Fitness Cycling in the Rain - Tips from a wet morning

Autmn is coming, and cyclists need to prepare themselves for two more niggles in their ride: darkness due to later and later sunrise and rain. But unlike darkness, head and taillights don't help with the rain. Today was my first ride of the season while raining.

Let me get this out of the way first: While i thoroughly enjoy my morning rides, I don't like cycling in the rain. I do my best to check the weather forecast and adjust my cycling schedule to avoid rain.

Rain is Coming on the Cycling Track by Spirovski Bozidar
There are a lot of discussions on the Internet regarding winter and rain cycling. A positive pattern in all of them emerging: Once you accept that you'll be wet and the raindrops stop bothering you, you can have a very nice time riding in the rain.

But even with the Zen aspect of things, cycling in the rain doesn't seem like a  pleasant proposition. Today, the forecast let me down, and I was greeted with heavy drops of rain approximately halfway in my ride. There was nothing to do other than to accept the Zen philosophy of riding in the rain and push on.

For all recreational cyclists, here is what I learned about cycling in the rain, and how you can better cope with cycling in the rain

  1. Perceived temperature drop - Raindrops are making you wet, and the drying process reduces temperature, so your skin will feels colder. This is not a huge deal if you you are warmed up.
  2. Real temperature drop - Usually the overall ambient temperature drops when it rains, and it did this time. This, combined with ambient humidity and sweat caused fogging-in of my cycling glasses. Both the effects of real and perceived temperature drop can be mitigated with an extra layer of clothes. For the eye-wear some anti fog-in sprays are available online. Resist the temptation to go to  faster riding to clear the glasses with airflow since faster riding means much less time to brake in poor conditions. 
  3. Feeling wet - The exterior humidity level prevents your clothes from drying, so you feel wet all over. Reminded me of the days i rode in cotton t-shirts. I would have preferred a light jacket on top of my cycling jersey.
  4. Water being picked up by the tires - Unless you have fenders on your bike (I don't), the tires pick up a lot of water and grime from the road, and splash your back as well as the chain and gears. A good cleaning is a must after that, and consider fenders for the coming rain season.
  5. Spatial awareness is reduced - Riders/joggers without eye-wear tend to look down when it's raining, so they are much less aware of their surroundings and other cyclists.Also, people with hooded jackets cycling or running have a very limited field of view. Same goes for auditory awareness. Rain noise, tire noise on wet road, hoodies all reduce the quality of the auditory information arriving to you. Always signal with your bell, although it may seem excessive.
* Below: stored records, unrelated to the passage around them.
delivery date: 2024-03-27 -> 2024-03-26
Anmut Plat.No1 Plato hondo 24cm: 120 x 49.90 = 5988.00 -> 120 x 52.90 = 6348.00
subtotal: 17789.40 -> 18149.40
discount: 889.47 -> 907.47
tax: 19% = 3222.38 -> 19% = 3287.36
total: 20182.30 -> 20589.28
Also, be lit up - front and rear lights should be on, even if it is day. Better safe then sorry.
  6. Tire slipping and braking distance - not a big deal for me this time, but then again I didn't spend too much time in the rain. Fast cornering and overtaking becomes much much riskier. Also, braking distance is increased by cold and wet brakes as well as slippery road surface. Simply go and turn slower, no need to crash. 
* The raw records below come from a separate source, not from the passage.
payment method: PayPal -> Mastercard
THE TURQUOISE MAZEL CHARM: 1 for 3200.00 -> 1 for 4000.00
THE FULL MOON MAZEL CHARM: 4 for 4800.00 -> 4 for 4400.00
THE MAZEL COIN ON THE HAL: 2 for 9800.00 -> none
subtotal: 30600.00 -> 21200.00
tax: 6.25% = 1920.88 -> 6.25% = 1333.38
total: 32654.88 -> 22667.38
For me, riding in the rain is not a pleasant proposition and I will continue to avoid it whenever possible. But for those that need or like to ride in the rain, I hope I have helped you a bit.

Do you ride in the rain? Do you like it and how do you cope? Tell us in the comments!

Share on Google Plus

About Bozidar Spirovski

    Blogger Comment
    Facebook Comment


  1. For rainy commuting I always used to ride a fixed-gear with fenders. That was my winter and rain bike because it exposed the fewest moving parts to wetness and possible road salt.

    Since I put full fenders on my regular geared commuter I have tended to ride that if the forecast only calls for a chance of showers or if a wet morning is supposed to give way to a dry afternoon

    The commuter also has a generator hub powering front and rear lights. I'm a huge fan of generator lights. They run at full brightness for the length of you ride, no matter how long that is. You don't have to worry about limited burn time or the diminishing output of aging rechargeable batteries. I do have small battery-powered blinking lights front and rear to catch the eye of drivers, but the real seeing power comes from the generator set.

    I gave up trying to be dry in the rain. Even breathable rain gear traps sweat, and every rain jacket I've owned seems to leak somewhere. So no I just try to stay warm by blocking the wind as it passes through my moist clothing.

    An old-fashioned rain cape might work really well at low speeds, since it's basically like a tent draped over the rider and bike. Not a practical option for faster riding, though. And any system needs full fenders so tire spray doesn't undo all the good with its upward splash of water and dirt.

    1. I am not a fan of rain capes, and have always wondered how on earth people ride in them. I agree about fenders, which I learned the hard way on a ride after a strong shower - my bike, gear and even helmet was muddy all over.